▶ _AIM OF THE EXERCISE_:
An exact reproduction of the records is required, with all images left out.

▶ _SOURCE RECORDS_:
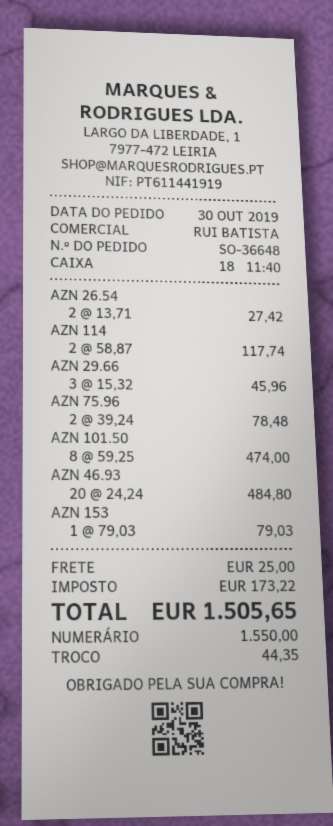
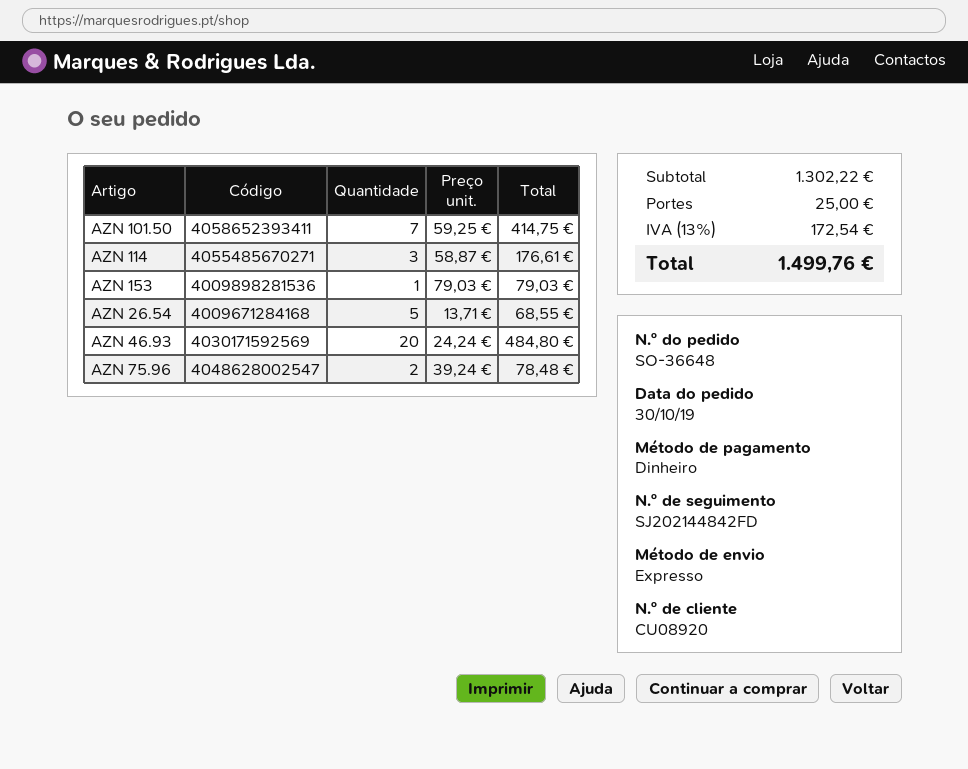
AZN 26.54: 2 x 13.71 = 27.42 -> 5 x 13.71 = 68.55
AZN 114: 2 x 58.87 = 117.74 -> 3 x 58.87 = 176.61
AZN 29.66: 3 x 15.32 = 45.96 -> none
AZN 101.50: 8 x 59.25 = 474.00 -> 7 x 59.25 = 414.75
tax: 173.22 -> 172.54
total: 1505.65 -> 1499.76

▶ _TASK OUTPUT_:
AZN 26.54: 2 x 13.71 = 27.42 -> 5 x 13.71 = 68.55
AZN 114: 2 x 58.87 = 117.74 -> 3 x 58.87 = 176.61
AZN 29.66: 3 x 15.32 = 45.96 -> none
AZN 101.50: 8 x 59.25 = 474.00 -> 7 x 59.25 = 414.75
tax: 173.22 -> 172.54
total: 1505.65 -> 1499.76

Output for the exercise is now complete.